KPLTW customers relationship map

Katapult (KPLTW) — The Wayfair Dependency and What Investors Should Price In

Katapult is a technology-driven lease-to-own (LTO) platform that underwrites and services consumer lease-purchase contracts for durable goods sold through omnichannel and e-commerce retailers. The company monetizes by originating non-prime consumer lease contracts, recognizing payments and fees over the life of those leases, and by integrating its payment options directly into merchant checkouts — a model that generates interest-like return streams and fee income while bearing credit risk on the consumer side. For investors assessing customer relationships, the most consequential fact is merchant concentration: a single retail partner contributes material revenue and operational scale to Katapult’s platform. Learn more about the company’s relationship map at https://nullexposure.com/.

How the business actually earns money (and why merchants matter)

Katapult sells lease-purchase options through merchant partners and captures revenue when consumers make lease payments and purchase options are exercised. The company’s economics combine:

  • Merchant distribution — Katapult’s product is integrated into a retailer’s checkout or website, generating originations tied to merchant traffic.
  • Lease economics — revenue flows as periodic non-refundable lease payments and eventual buyout options; Katapult bears credit and collections risk.
  • Scale effects — larger merchant partners drive higher originations, spreading fixed platform costs and improving unit economics.

Because revenue is generated through merchant-originated leases, merchant relationships are not peripheral: they are the distribution channel and effectively the growth engine. This is why the identity and concentration of key partners directly inform credit and operational risk for investors.

The customer relationships in Katapult’s filings (every item in the results)

The filings returned two closely related entries; both refer to the same counterparty, Wayfair, but are distinct excerpts from Katapult’s FY2024 disclosure. Below are plain-English summaries for each item returned in the search results:

  • Wayfair Inc. — Katapult discloses that customer leases from property held for lease purchased at Wayfair account for more than 10% of the company's revenue, and that lease activity tied to Wayfair represented more than 10% of total revenue for the years ended December 31, 2024 and 2023. According to Katapult’s FY2024 Form 10‑K, Wayfair is a material revenue source for the company (Katapult FY2024 10‑K).
  • Wayfair, Inc. — Katapult states Wayfair is its largest merchant partner and references a contractual agreement dated November 24, 2020, under which Katapult provides lease-purchase options directly on Wayfair’s customer website. This is documented in Katapult’s FY2024 Form 10‑K and establishes the commercial integration between the two companies (Katapult FY2024 10‑K).

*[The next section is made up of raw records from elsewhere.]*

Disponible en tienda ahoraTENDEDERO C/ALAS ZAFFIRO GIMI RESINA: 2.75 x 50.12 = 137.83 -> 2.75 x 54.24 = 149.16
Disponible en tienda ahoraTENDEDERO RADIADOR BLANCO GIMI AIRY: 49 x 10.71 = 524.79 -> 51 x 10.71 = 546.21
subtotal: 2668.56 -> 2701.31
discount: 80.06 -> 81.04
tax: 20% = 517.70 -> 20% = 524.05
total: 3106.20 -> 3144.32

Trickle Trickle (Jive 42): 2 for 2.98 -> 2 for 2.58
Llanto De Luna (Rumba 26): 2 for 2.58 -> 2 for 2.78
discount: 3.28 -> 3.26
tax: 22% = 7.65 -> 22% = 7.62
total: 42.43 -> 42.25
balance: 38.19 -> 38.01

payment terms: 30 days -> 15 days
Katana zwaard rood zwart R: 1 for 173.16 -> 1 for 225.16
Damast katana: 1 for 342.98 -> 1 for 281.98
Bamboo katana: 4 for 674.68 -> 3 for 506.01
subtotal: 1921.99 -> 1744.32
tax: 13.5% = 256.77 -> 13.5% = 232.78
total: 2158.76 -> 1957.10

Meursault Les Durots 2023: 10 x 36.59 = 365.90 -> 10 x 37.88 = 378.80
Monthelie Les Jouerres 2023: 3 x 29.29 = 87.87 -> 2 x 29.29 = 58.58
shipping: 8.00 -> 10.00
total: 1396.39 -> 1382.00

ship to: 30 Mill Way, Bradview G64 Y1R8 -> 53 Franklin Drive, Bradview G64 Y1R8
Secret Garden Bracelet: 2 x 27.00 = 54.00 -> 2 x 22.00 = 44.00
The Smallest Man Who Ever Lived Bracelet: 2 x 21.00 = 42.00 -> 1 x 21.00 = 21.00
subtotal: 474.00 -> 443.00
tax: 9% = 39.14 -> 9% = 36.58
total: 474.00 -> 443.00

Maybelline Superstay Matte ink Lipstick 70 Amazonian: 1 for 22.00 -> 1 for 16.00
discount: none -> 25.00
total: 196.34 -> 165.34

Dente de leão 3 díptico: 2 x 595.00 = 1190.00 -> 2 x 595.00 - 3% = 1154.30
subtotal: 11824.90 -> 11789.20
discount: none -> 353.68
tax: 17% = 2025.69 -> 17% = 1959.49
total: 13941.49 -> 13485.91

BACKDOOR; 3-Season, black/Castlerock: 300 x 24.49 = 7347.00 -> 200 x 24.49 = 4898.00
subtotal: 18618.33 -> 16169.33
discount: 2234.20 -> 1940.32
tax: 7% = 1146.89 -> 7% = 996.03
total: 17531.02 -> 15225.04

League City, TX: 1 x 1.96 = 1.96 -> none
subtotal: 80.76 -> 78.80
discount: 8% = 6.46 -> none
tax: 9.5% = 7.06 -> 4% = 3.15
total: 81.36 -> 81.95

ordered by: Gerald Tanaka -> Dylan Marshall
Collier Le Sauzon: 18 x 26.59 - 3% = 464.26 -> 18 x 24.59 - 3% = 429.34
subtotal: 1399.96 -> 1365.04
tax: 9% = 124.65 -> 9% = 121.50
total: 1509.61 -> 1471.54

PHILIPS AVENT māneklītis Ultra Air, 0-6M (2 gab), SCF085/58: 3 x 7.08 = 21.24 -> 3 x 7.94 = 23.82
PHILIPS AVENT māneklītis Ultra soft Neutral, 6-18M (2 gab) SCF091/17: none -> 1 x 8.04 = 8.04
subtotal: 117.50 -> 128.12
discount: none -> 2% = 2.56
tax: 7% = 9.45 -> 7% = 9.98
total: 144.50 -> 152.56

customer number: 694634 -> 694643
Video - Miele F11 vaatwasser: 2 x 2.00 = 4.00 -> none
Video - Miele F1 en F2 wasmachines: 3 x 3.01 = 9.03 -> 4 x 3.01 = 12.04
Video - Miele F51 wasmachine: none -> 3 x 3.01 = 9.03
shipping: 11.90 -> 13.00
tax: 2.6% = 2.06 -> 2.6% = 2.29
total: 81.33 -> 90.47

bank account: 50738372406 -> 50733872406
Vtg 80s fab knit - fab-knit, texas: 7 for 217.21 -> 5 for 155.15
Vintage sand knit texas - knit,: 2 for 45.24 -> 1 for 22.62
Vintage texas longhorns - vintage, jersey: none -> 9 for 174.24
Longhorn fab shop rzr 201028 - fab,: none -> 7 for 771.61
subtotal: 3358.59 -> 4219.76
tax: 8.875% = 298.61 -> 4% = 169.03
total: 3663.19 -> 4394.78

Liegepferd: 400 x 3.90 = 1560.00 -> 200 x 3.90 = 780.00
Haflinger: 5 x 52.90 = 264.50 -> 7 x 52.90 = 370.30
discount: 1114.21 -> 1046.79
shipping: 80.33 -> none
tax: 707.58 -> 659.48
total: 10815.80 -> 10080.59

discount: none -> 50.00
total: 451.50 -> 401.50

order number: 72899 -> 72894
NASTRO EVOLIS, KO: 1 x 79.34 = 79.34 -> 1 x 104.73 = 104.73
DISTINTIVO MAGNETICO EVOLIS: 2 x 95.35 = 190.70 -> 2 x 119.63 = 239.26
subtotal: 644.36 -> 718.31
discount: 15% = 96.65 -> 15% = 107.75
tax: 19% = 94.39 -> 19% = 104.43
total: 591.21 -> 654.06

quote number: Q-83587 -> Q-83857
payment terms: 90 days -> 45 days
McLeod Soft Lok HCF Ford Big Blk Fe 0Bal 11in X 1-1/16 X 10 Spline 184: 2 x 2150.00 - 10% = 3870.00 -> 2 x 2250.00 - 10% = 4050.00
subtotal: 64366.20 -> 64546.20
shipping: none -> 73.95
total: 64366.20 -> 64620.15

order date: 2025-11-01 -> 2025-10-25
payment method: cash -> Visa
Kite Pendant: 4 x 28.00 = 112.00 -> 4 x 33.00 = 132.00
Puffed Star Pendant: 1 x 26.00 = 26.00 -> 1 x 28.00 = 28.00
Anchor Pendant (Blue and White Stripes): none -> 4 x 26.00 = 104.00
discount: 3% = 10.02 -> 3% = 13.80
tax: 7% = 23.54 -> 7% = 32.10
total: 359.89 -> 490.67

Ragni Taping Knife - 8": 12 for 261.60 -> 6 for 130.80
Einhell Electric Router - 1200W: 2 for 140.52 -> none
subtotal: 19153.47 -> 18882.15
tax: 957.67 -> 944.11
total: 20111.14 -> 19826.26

These two disclosures together make the same point from different angles: Wayfair is both Katapult’s largest merchant partner and a revenue-concentrated source.

Contracting posture, customer profile, and the geography of exposure

Katapult’s 10‑K language contains multiple signals that shape investor assessment of the relationship risk profile:

  • Katapult’s lease-purchase transactions include short initial tenancy terms (one week to one month) with non‑refundable payments, but customers commonly obtain title through promotional pricing, early buyouts, or completing renewals over 12 to 18 months. This combination is captured in the filing language and produces both short-term and longer-term contract characteristics across the portfolio (Katapult FY2024 10‑K).
  • The company explicitly classifies its counterparty as individual, non-prime U.S. consumers, and operates in 46 states plus DC, concentrating geographic exposure in the U.S. market (Katapult FY2024 10‑K).
  • Katapult also notes that many transactions are structured to fall outside certain regulatory scopes because initial terms can be month-to-month and shorter than 90 days — a legal posture that has implications for regulatory risk and product design (Katapult FY2024 10‑K).

Taken together, these company-level signals show a dual nature: product flows are integrated into merchant checkouts with short contractual touchpoints, while the economic life of many leases is extended through renewals and buyouts, creating a hybrid maturity profile for receivables and credit exposure.

(If you want a concise mapping of relationship concentration and risk drivers, see our platform at https://nullexposure.com/.)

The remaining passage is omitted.